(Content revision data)
==================================================

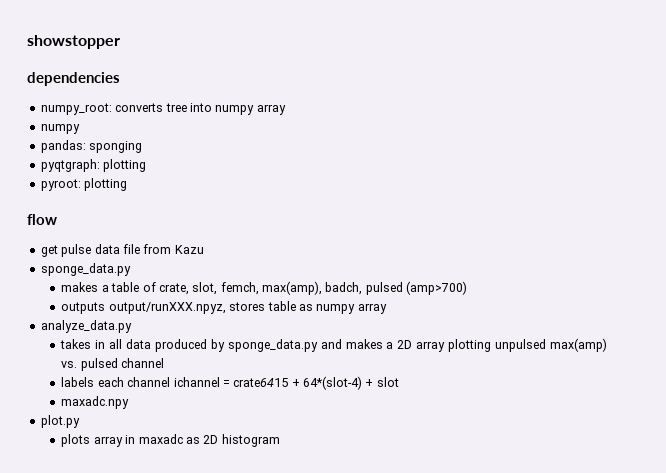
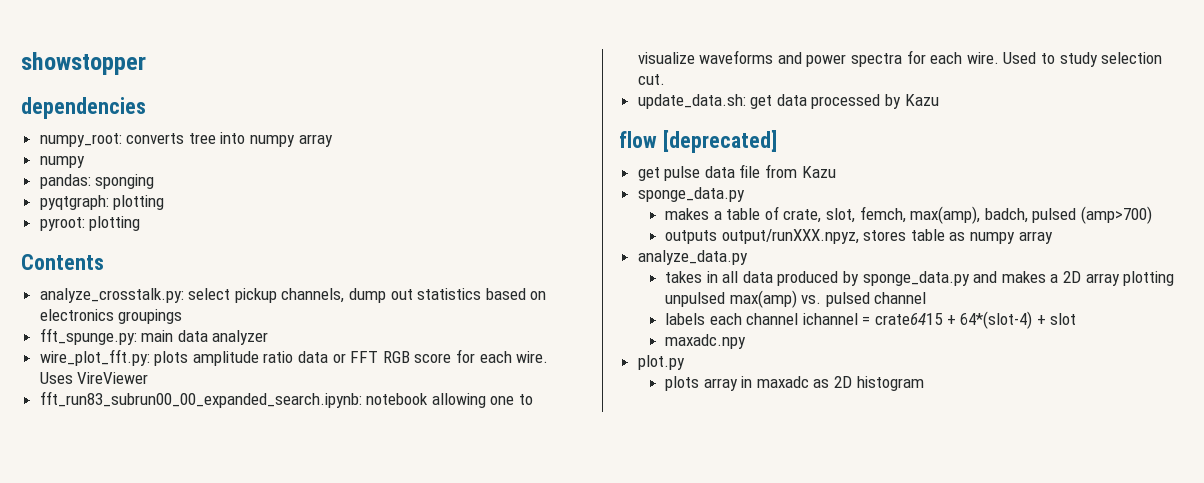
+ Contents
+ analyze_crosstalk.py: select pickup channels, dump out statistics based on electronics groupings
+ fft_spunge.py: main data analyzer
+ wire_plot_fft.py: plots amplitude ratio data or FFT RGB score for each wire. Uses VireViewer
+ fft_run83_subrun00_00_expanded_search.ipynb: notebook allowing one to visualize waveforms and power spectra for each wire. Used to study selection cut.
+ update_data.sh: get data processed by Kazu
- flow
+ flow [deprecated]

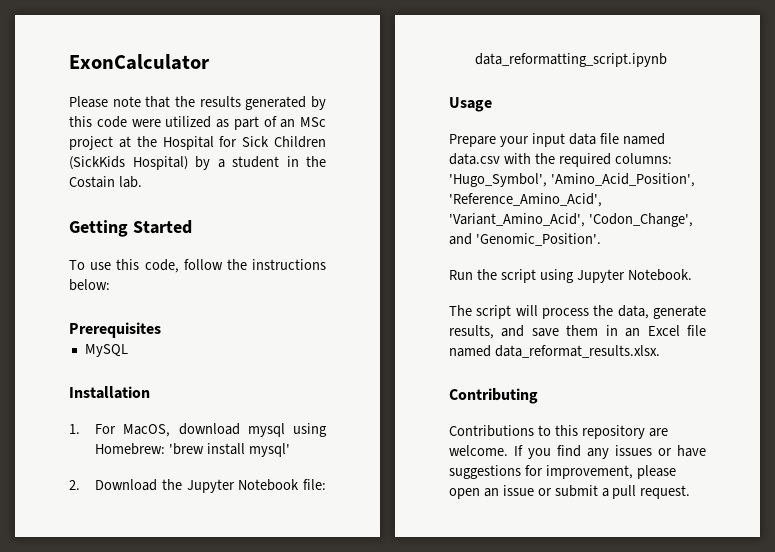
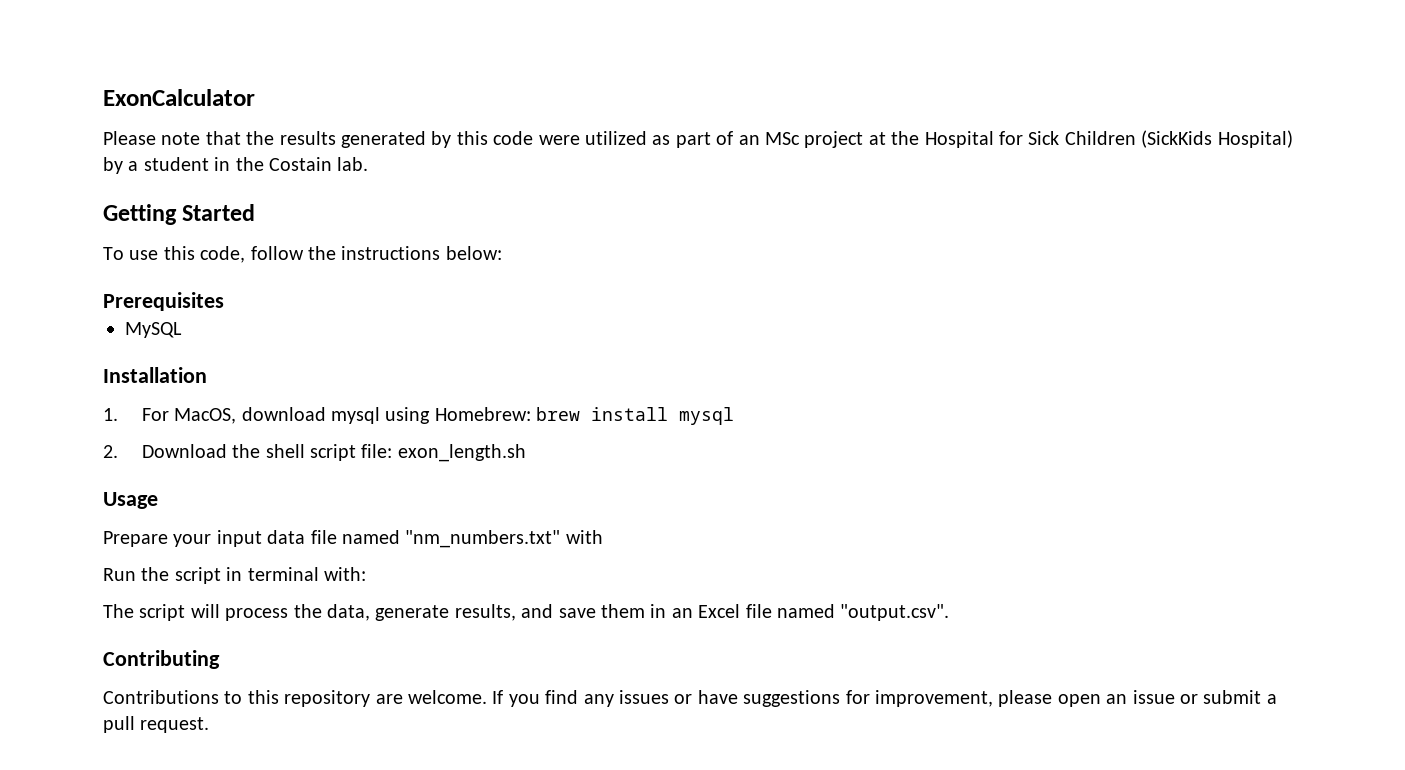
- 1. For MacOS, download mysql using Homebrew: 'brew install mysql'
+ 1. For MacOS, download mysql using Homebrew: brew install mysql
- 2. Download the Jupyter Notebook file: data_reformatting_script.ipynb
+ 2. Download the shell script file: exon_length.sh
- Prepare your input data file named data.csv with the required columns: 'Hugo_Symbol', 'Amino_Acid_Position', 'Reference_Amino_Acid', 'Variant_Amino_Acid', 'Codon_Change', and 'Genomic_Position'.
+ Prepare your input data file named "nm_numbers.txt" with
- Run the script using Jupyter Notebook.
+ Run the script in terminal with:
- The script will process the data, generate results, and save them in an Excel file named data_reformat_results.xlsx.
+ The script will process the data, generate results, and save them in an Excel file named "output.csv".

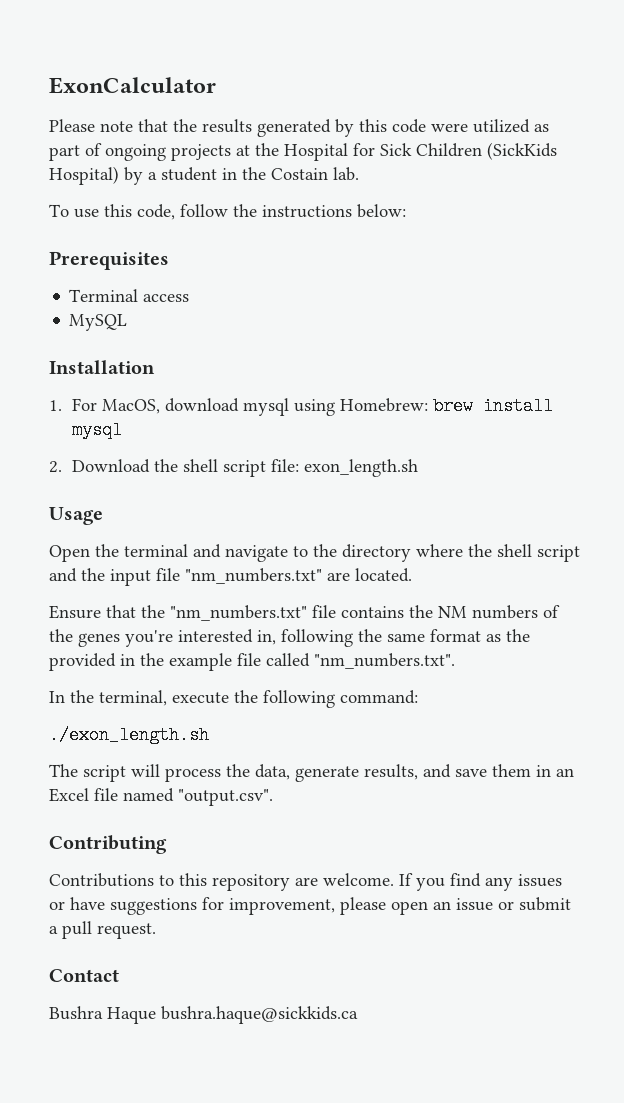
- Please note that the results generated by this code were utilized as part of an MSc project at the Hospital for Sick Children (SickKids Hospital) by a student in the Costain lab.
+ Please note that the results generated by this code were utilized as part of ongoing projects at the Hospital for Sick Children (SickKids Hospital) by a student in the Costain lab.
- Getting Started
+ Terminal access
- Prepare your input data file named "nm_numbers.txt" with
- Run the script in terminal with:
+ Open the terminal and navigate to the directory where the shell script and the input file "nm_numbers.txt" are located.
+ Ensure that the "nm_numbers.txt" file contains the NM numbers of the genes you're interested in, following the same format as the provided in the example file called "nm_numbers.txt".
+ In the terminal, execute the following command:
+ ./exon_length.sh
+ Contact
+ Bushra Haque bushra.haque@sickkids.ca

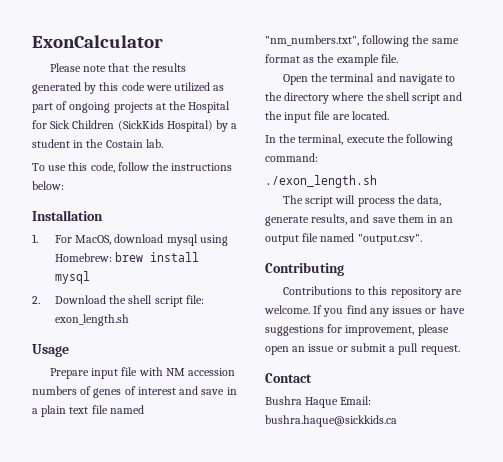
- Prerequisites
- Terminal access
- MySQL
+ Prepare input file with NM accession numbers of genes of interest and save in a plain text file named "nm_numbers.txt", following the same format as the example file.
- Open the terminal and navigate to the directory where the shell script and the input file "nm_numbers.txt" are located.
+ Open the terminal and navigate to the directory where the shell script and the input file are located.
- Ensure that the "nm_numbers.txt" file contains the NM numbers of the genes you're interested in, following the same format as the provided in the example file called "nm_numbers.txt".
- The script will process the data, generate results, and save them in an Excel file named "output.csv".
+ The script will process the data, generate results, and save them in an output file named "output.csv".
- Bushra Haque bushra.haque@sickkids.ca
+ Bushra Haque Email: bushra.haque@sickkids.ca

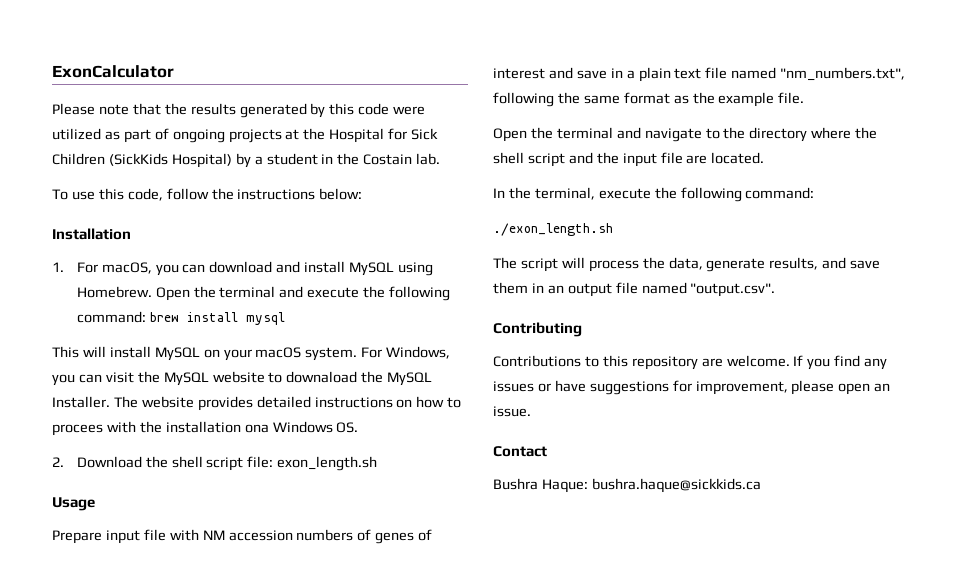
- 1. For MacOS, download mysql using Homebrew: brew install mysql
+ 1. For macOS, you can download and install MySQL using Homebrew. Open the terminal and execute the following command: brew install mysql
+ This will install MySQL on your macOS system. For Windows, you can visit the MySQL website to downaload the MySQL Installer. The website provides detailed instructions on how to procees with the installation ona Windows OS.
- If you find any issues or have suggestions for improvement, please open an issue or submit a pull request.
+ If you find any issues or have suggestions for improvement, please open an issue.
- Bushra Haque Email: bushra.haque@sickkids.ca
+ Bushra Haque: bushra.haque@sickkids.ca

==================================================

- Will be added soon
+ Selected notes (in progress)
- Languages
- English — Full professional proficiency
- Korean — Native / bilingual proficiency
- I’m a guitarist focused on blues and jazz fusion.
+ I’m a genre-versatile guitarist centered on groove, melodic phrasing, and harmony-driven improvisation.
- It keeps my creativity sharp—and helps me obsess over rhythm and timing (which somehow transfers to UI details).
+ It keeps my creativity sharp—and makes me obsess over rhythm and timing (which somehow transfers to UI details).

==================================================

WORK INSTRUCTION: Only lines with the word "have" go in the answer. Take them all from the entries above.

SOLUTION:
- If you find any issues or have suggestions for improvement, please open an issue or submit a pull request.
+ If you find any issues or have suggestions for improvement, please open an issue.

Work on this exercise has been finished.